### What you are asked to do
Scan the records below for the line containing "(271, 205) none" and the line containing "(329, 292) none". Copy both, plus every line between, exactly.

### Study material
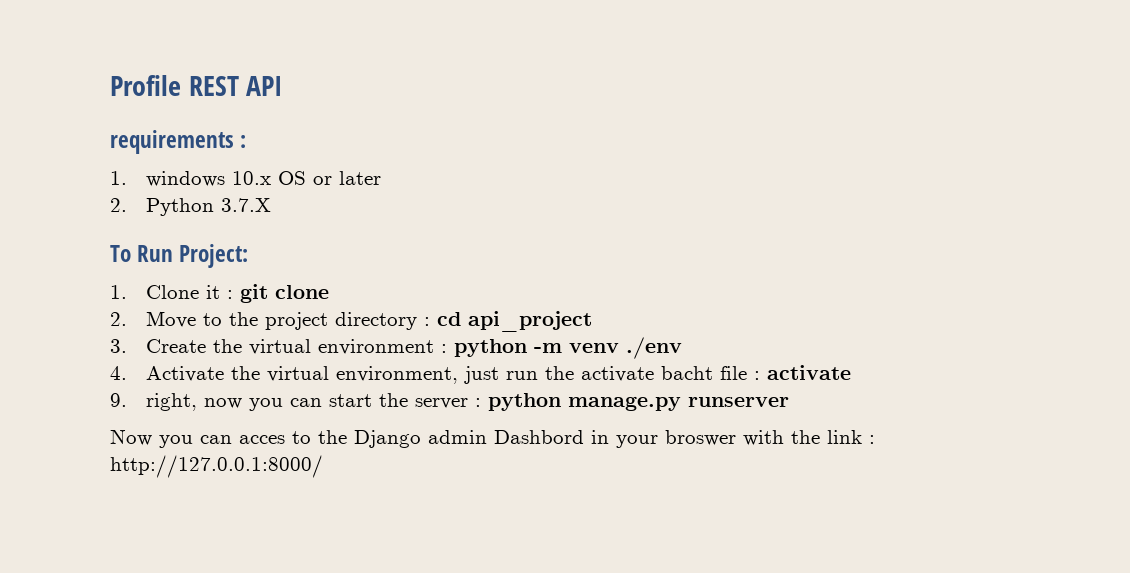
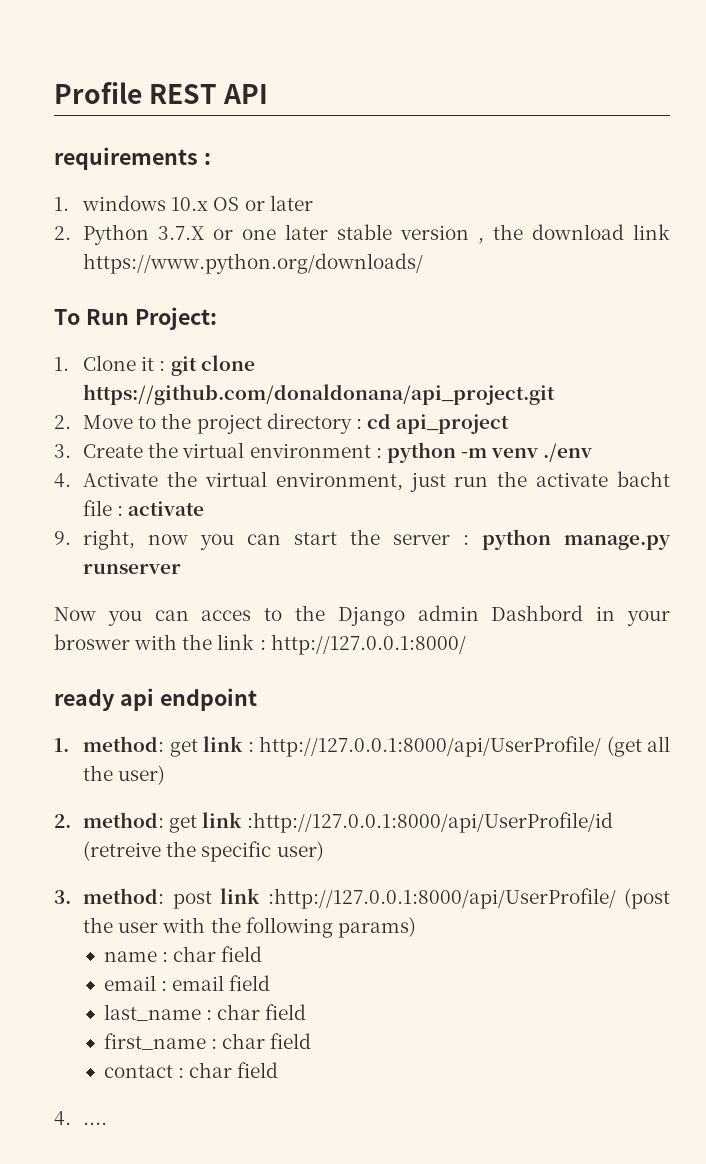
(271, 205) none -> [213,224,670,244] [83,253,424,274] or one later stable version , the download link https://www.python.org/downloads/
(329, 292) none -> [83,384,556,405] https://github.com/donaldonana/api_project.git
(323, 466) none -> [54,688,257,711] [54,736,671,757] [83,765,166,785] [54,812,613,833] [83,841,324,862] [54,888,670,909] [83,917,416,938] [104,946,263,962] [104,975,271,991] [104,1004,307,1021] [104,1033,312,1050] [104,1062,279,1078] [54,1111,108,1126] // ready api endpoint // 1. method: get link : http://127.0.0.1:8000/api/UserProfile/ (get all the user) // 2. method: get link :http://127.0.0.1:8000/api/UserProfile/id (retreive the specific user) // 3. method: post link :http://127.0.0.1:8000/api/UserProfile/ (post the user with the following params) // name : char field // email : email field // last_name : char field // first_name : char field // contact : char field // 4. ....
* * *
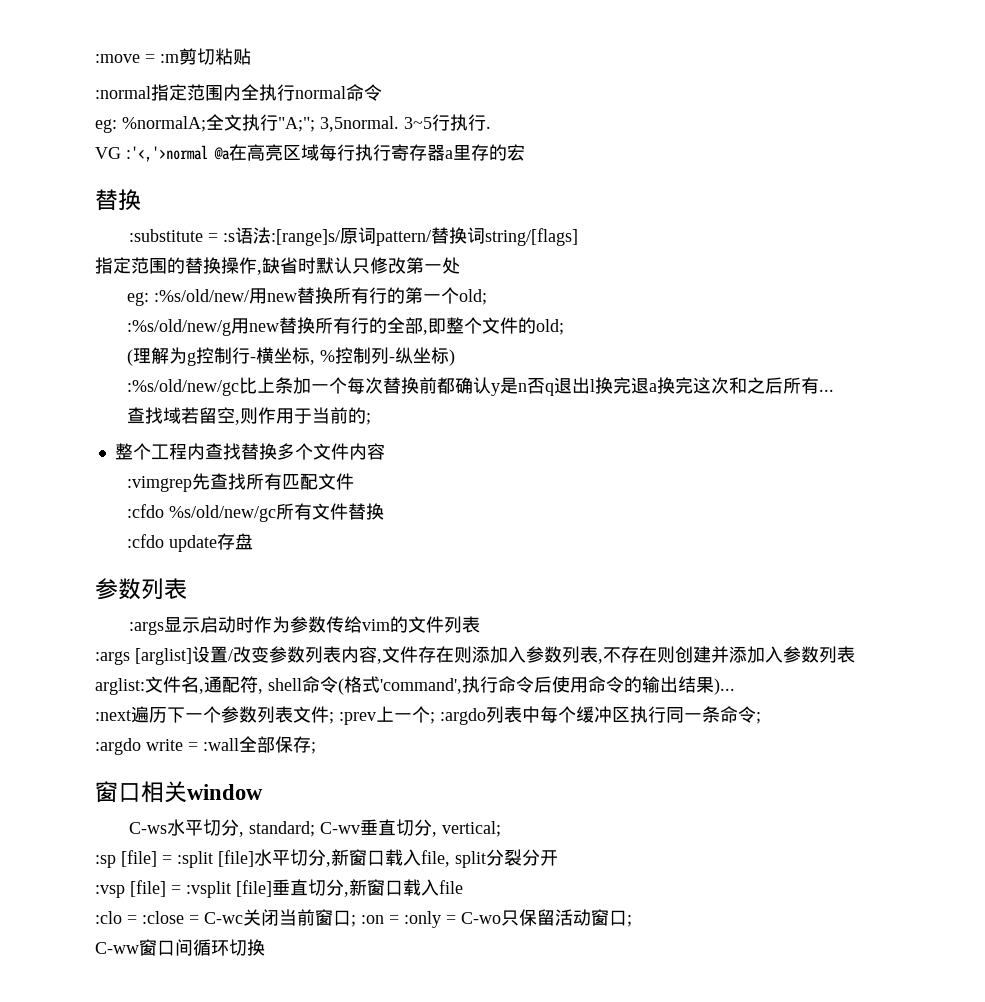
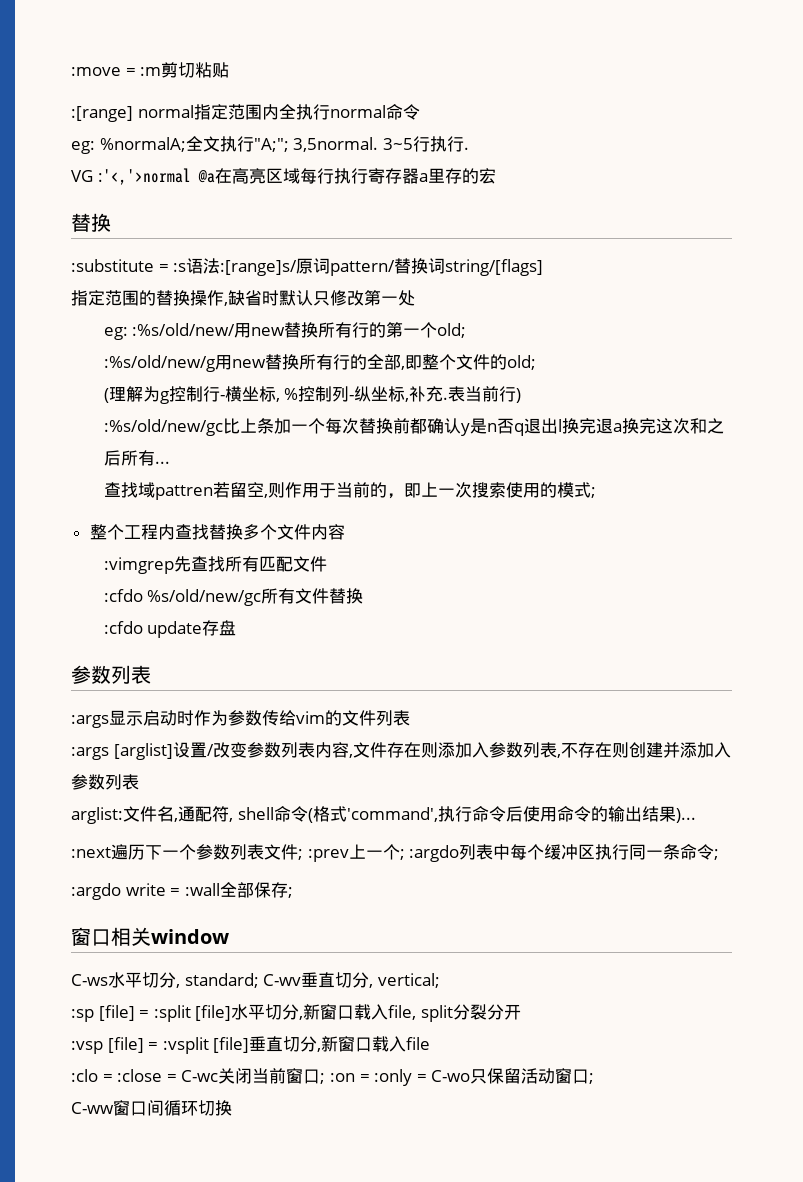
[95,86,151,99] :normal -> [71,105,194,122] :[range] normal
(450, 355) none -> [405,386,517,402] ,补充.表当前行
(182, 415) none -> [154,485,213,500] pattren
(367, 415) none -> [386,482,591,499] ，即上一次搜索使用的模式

### Solution to this problem
(271, 205) none -> [213,224,670,244] [83,253,424,274] or one later stable version , the download link https://www.python.org/downloads/
(329, 292) none -> [83,384,556,405] https://github.com/donaldonana/api_project.git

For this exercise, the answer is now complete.